▶ _AIM OF THE TASK_
Locate the line that contains "especially given by modern masters</span></span>". Print it and each following line through the end of the listing, verbatim, and nothing more.

▶ _DATA FOR THE TASK_
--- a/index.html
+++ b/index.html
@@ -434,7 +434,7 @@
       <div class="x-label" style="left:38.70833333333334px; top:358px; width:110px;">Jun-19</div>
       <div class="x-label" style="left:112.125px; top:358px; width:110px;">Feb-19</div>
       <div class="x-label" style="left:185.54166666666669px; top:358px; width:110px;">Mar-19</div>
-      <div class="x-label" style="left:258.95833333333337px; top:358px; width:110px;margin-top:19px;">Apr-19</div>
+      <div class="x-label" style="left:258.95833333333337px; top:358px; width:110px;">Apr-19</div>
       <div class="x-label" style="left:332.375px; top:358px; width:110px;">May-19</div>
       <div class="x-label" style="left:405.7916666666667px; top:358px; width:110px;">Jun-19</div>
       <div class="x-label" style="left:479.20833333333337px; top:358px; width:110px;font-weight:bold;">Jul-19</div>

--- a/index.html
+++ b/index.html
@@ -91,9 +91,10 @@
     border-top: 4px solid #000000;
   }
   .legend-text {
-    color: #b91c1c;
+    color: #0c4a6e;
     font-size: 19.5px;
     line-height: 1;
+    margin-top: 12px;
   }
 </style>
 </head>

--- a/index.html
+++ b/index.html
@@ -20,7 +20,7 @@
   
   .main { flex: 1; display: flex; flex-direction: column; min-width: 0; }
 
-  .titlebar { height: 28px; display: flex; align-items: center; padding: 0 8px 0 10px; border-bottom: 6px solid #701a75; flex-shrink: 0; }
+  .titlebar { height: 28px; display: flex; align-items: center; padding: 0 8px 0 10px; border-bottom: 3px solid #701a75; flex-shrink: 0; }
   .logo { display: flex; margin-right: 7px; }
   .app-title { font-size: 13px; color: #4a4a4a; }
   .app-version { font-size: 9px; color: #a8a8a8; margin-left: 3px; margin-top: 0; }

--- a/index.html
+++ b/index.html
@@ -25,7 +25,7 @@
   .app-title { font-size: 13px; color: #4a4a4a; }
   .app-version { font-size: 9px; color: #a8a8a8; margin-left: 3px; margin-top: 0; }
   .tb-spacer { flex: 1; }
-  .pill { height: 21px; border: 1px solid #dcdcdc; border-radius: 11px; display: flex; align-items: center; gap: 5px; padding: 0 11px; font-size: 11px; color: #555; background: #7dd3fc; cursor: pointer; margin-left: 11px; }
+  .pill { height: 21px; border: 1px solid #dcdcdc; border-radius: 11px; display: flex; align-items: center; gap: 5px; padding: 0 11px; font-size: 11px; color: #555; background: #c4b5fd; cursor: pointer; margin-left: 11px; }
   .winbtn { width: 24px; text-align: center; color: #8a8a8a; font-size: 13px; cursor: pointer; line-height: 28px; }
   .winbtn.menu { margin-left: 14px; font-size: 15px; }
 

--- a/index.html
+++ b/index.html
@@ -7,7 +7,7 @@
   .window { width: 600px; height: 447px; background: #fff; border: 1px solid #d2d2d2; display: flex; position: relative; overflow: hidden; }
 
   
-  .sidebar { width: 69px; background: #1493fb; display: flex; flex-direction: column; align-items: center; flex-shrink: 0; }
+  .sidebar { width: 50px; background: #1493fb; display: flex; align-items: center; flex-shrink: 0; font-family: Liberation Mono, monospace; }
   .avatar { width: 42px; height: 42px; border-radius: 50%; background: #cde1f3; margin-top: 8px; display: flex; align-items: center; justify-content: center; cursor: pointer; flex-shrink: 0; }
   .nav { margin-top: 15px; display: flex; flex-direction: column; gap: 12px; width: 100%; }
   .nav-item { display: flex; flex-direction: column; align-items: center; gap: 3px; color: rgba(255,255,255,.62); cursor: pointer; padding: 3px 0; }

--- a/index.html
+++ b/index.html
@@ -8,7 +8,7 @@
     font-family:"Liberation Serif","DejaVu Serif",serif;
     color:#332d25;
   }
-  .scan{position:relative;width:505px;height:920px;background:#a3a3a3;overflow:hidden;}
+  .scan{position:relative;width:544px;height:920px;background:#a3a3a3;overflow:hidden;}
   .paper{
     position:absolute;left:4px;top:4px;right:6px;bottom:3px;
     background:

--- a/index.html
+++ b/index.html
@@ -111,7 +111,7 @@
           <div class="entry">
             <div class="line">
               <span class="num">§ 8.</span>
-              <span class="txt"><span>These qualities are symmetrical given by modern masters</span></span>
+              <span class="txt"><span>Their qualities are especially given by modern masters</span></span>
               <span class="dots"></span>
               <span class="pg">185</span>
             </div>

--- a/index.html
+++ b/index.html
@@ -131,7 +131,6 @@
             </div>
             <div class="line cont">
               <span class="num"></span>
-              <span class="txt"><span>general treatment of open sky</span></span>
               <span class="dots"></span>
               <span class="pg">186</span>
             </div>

▶ _REPLY TO THE EXERCISE_
+              <span class="txt"><span>Their qualities are especially given by modern masters</span></span>
               <span class="dots"></span>
               <span class="pg">185</span>
             </div>

--- a/index.html
+++ b/index.html
@@ -131,7 +131,6 @@
             </div>
             <div class="line cont">
               <span class="num"></span>
-              <span class="txt"><span>general treatment of open sky</span></span>
               <span class="dots"></span>
               <span class="pg">186</span>
             </div>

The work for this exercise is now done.